Per quanto potessimo essere ambiziosi con i Sottopressione non avremmo mai pensato che dopo 10 anni ci fosse ancora questa voglia di sentire certe nostre canzoni. Anche se devo dire che per me è più strano sentire la cover di una tua canzone, perché puoi sentire le versioni tutte differenti di altri gruppi.
La cosa più bella è che non siamo stati io e Diste a proporla come cover, ma Paolino.
XmX: Io credo che l'amore e la passione per l'hardcore non si spengano stando per un po' di tempo lontano da concerti e dalla musica. Secondo te, Mayo, come sono cambiati i ragazzi nell'approccio con la scena? E più in generale, hai trovato molta differenza in questa scena che ormai compie 25 anni?
M: Il perché i ragazzi si avvicinano a questa scena è pressoché lo stesso, anche se agli inizi si cominciava a suonare punk/HC per un esigenza di ribellione mentre ora con la commercializzazione e l'allargamento di questa scena molti ragazzi si avvicinano per moda o comunque senza tutto quell'ardore che poteva esserci in passato. Una volta ci si doveva sbattere per trovare dischi punk e vedere certi concerti; ora i CD punk si trovano al supermercato sotto casa, quindi chiunque può avvicinarsi alla scena. La cosa ha comunque anche molti lati positivi.

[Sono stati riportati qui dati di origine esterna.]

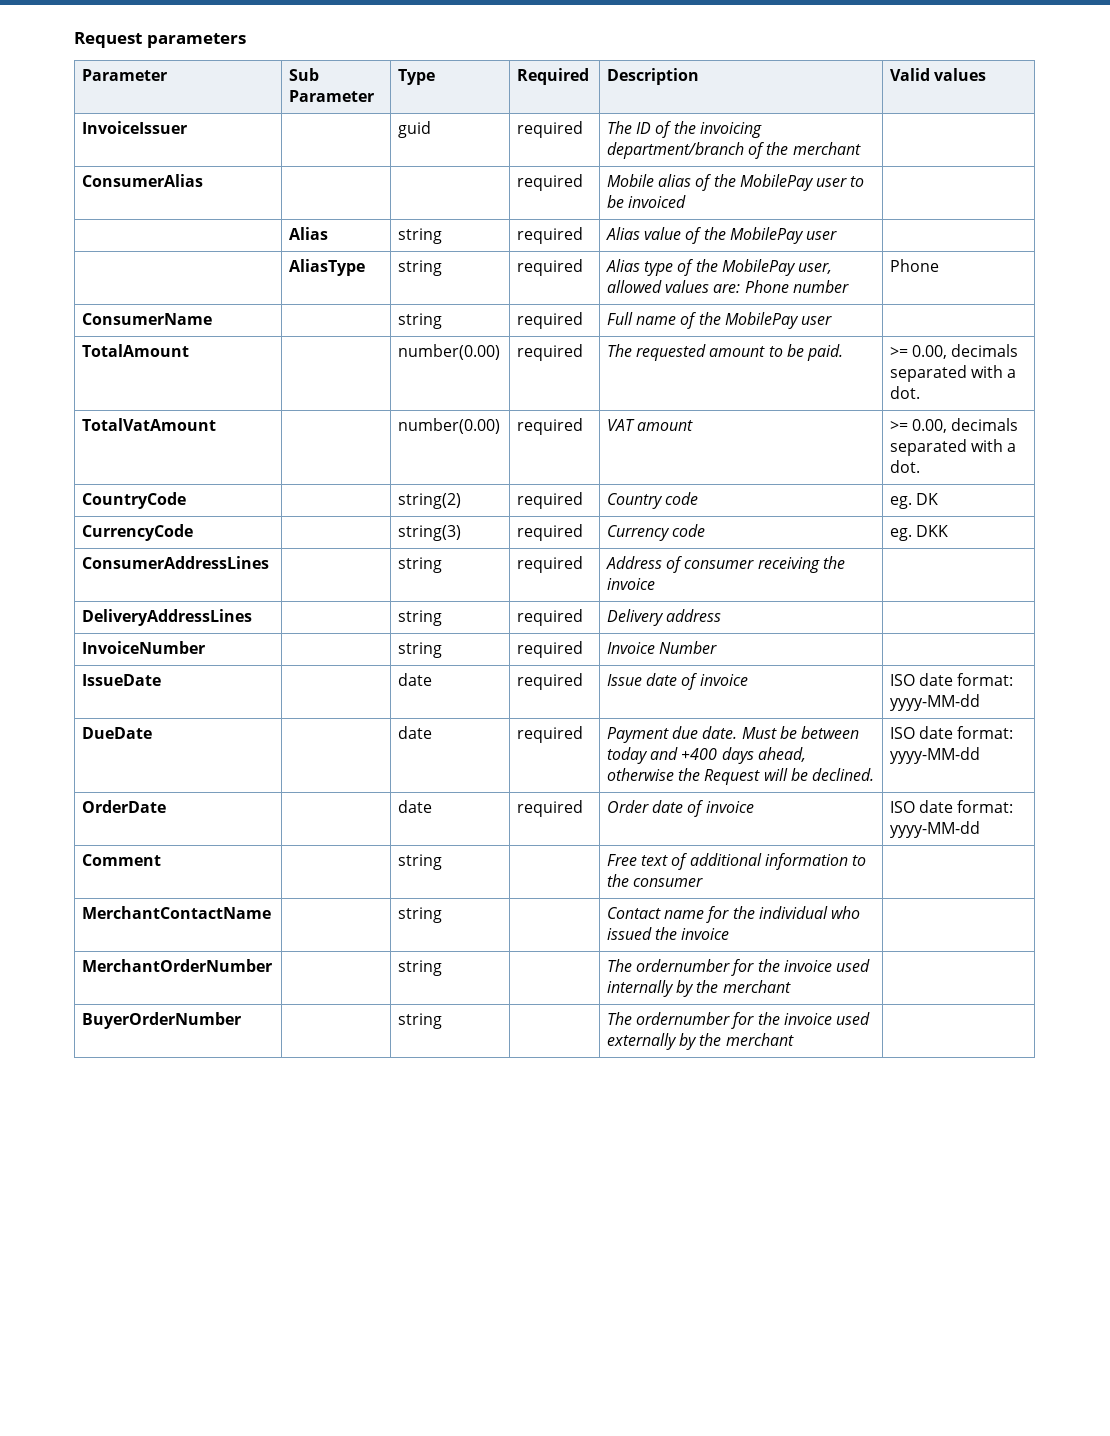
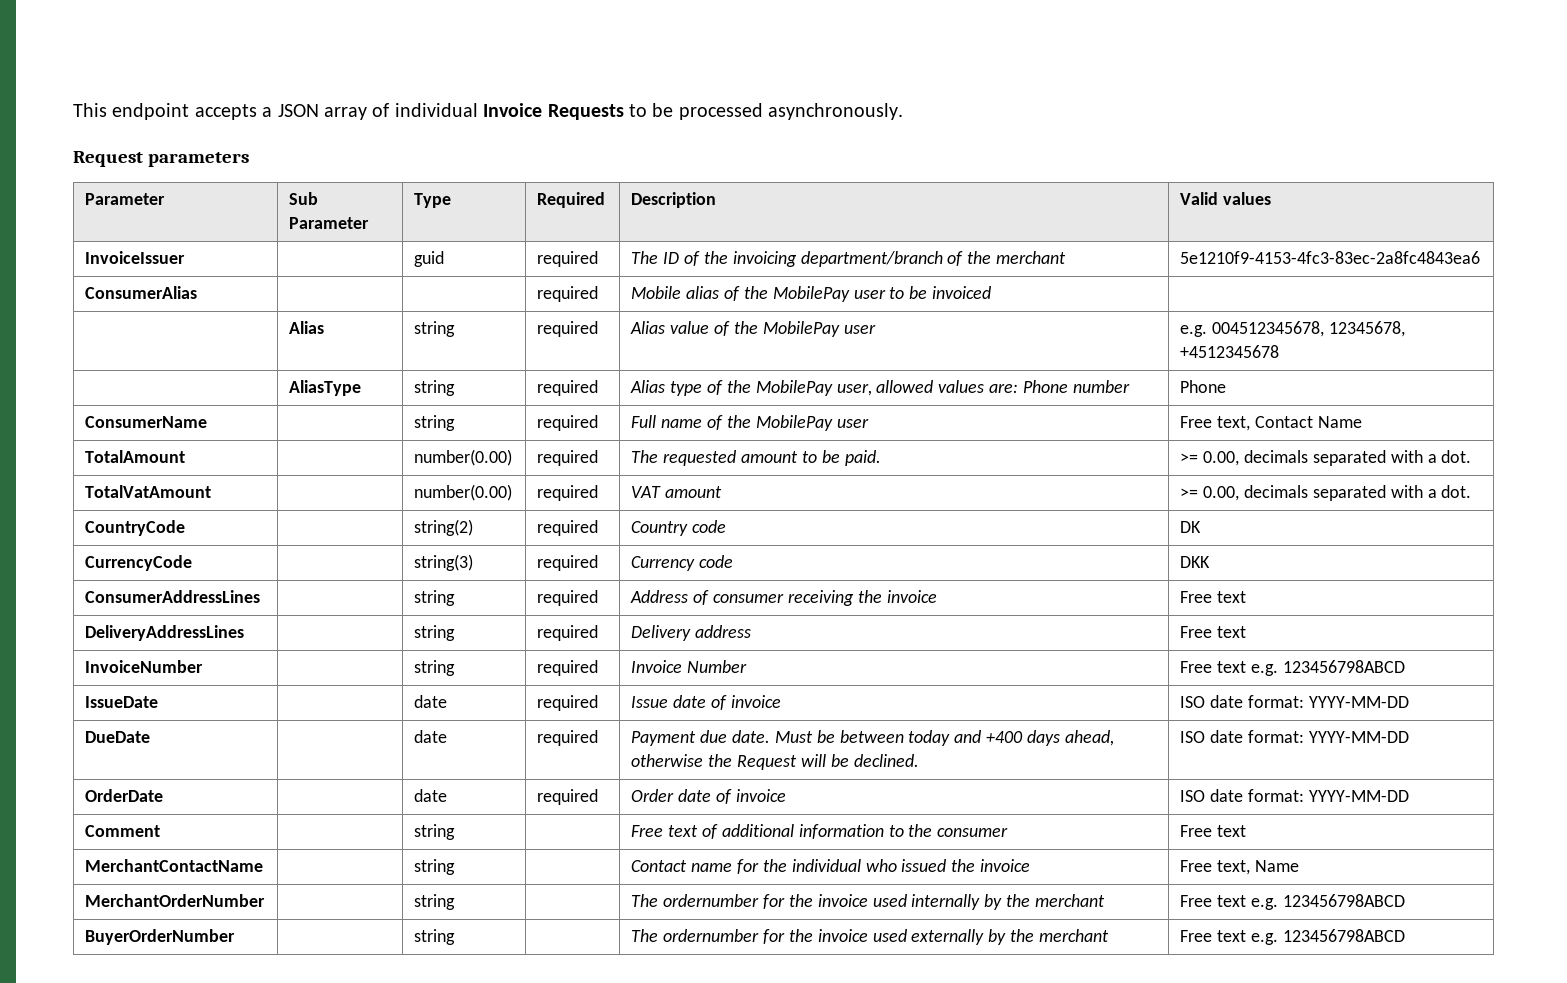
(74, 40) none -> [73,103,904,120] This endpoint accepts a JSON array of individual Invoice Requests to be processed asynchronously. //
(861, 148) none -> [1180,251,1481,264] 5e1210f9-4153-4fc3-83ec-2a8fc4843ea6
(837, 235) none -> [1180,321,1405,337] [1180,345,1280,358] e.g. 004512345678, 12345678, +4512345678
(832, 320) none -> [1180,416,1362,431] Free text, Contact Name
[890,496,913,509] eg. -> (727, 526) none
[890,528,913,541] eg. -> (734, 561) none
(656, 584) none -> [1180,591,1247,603] Free text
(722, 615) none -> [1180,626,1247,638] Free text
(718, 647) none -> [1180,660,1405,676] Free text e.g. 123456798ABCD
[890,694,981,711] yyyy-MM-dd -> [1308,696,1409,708] YYYY-MM-DD
[890,747,981,764] yyyy-MM-dd -> [1308,731,1409,743] YYYY-MM-DD
[890,821,981,838] yyyy-MM-dd -> [1308,790,1409,802] YYYY-MM-DD
(704, 882) none -> [1180,825,1247,837] Free text
(730, 934) none -> [1180,860,1299,875] Free text, Name
(791, 986) none -> [1180,894,1405,910] Free text e.g. 123456798ABCD
(794, 1039) none -> [1180,929,1405,945] Free text e.g. 123456798ABCD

XmX: Vedendo voi 4 giovincelli sul palco ho l'impressione di 4 ragazzi umili con tanta voglia di fare. A mio parere l'umiltà è un vostro grande pregio. Suonando spesso in giro per l'Italia avete avuto l'impressione (che io ho avuto in poche e sporadiche occasioni) che ci siano gruppi che pensano di essere al di sopra di altri? Cosa che tra ragazzi con una certa attitudine non dovrebbe succedere...
M: C'è sempre stato e sempre ci sarà chi si crede meglio degli altri. Io sono dell'idea che se una persona mi rompe le palle la vedo una sera, ci suono insieme, poi ognuno torna a casa sua, quindi non è che me ne freghi troppo.
Nel complesso comunque posso dire che siamo stati molto fortunati e che non sono poi tante le persone del genere che abbiamo incontrato.
XmX: Tasto dolente di questi ultimi mesi: arresti e repressione, che hanno colpito anche un caro amico che da anni partecipa attivamente alla scena, Massimo Leonardi. Cosa ne pensate di questa ondata repressiva tornata di moda dopo qualche tempo di stallo?
M: Gran bravo ragazzo Il Sardo. Purtroppo l'Italia è governata a cazzo e la merda ci cade addosso da tutte le parti.
Purtroppo basta guardare l'ultimo referendum per capire quanto al popolo italiano importi della merda che ogni giorno deve subire.
Sicuramente la repressione è il modo più sbagliato per risolvere le cose e allontana sempre di più dalla vera democrazia.